New homes built in California will now be required to use solar power. According to the New York Times, the California Energy Commission approved changes to a building code on Wednesday, May 9, that requires solar panels to be used in all newly-built homes beginning in 2020.
“Adoption of these standards represents a quantum leap in statewide buildings standards,” said Robert Raymer to USA Today. Raymer is the senior technical director of the California Building Industry Association.
Solar panels have been known to last more than 30 years of continuous renewable production.
“No other state in the nation will have anything close to this, and you can bet 49 other states will be watching to see what happens here in California,” Raymer said.
The environmental charge behind the mandate is nothing new in the state of California. Several California cities have issued similar mandates in the past to boost the use of clean energy.
But this is the first time a state has required all new houses to include solar power. And that’s not all. By 2030, at least 50% of California will be using electricity sourced from non-carbon producing origins.
The Energy Commission estimates the mandates would add $40 to residential homeowners’ average monthly payments based on a 30-year mortgage. But homeowners would also save $80 on utilities.
At the current rate of home building in California, which averaged at 80,000 new homes annually, the new solar mandate would increase rooftop solar installations by 44% every year. As a result, the mandate is expected to give California’s already-hot solar market a significant boost.
The environmental impact of the mandates certainly places California a step ahead of other states.

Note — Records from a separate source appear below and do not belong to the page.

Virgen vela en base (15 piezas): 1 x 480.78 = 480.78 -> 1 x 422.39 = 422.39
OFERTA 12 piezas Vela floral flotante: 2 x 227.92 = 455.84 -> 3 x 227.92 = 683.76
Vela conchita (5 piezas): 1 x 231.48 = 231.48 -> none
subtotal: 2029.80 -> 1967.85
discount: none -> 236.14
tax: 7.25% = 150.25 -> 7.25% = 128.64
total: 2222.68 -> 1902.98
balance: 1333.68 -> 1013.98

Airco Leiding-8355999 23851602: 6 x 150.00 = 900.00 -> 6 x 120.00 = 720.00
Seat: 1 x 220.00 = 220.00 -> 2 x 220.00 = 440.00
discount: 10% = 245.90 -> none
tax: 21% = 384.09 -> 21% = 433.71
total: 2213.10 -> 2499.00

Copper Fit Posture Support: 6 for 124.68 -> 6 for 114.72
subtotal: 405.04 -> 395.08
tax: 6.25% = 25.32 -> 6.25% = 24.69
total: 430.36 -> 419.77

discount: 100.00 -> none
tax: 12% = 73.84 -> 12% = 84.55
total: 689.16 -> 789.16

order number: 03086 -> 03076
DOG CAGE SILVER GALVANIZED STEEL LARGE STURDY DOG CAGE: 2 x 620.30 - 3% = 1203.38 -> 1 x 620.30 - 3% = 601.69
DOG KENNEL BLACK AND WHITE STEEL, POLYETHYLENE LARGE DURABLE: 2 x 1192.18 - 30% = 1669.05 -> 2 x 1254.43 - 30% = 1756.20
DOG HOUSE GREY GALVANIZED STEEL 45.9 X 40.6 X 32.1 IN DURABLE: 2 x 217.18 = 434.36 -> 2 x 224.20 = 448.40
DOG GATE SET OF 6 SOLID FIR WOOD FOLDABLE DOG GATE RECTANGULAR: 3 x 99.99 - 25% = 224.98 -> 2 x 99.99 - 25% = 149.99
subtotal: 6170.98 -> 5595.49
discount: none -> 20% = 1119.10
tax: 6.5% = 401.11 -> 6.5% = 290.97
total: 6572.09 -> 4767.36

Although environmentally-friendly construction methods have been increasingly used such as horizontal directional drilling (the industry standard for trenchless technology for boring 600 ft to 1800 ft in length), other states may not be as prepared to go so green so quickly.
What’s more, solar prices in California have decreased by 50% over the past five years compared to other areas. So although California is moving one step ahead, it’s able to afford to do so.
“Other states may not be ready for this step yet,” said Abigail Ross, the CEO of the national Solar Energy Industries Association. “But this is a precedent-setting policy, one that will bring enormous benefits and cost savings to consumers.”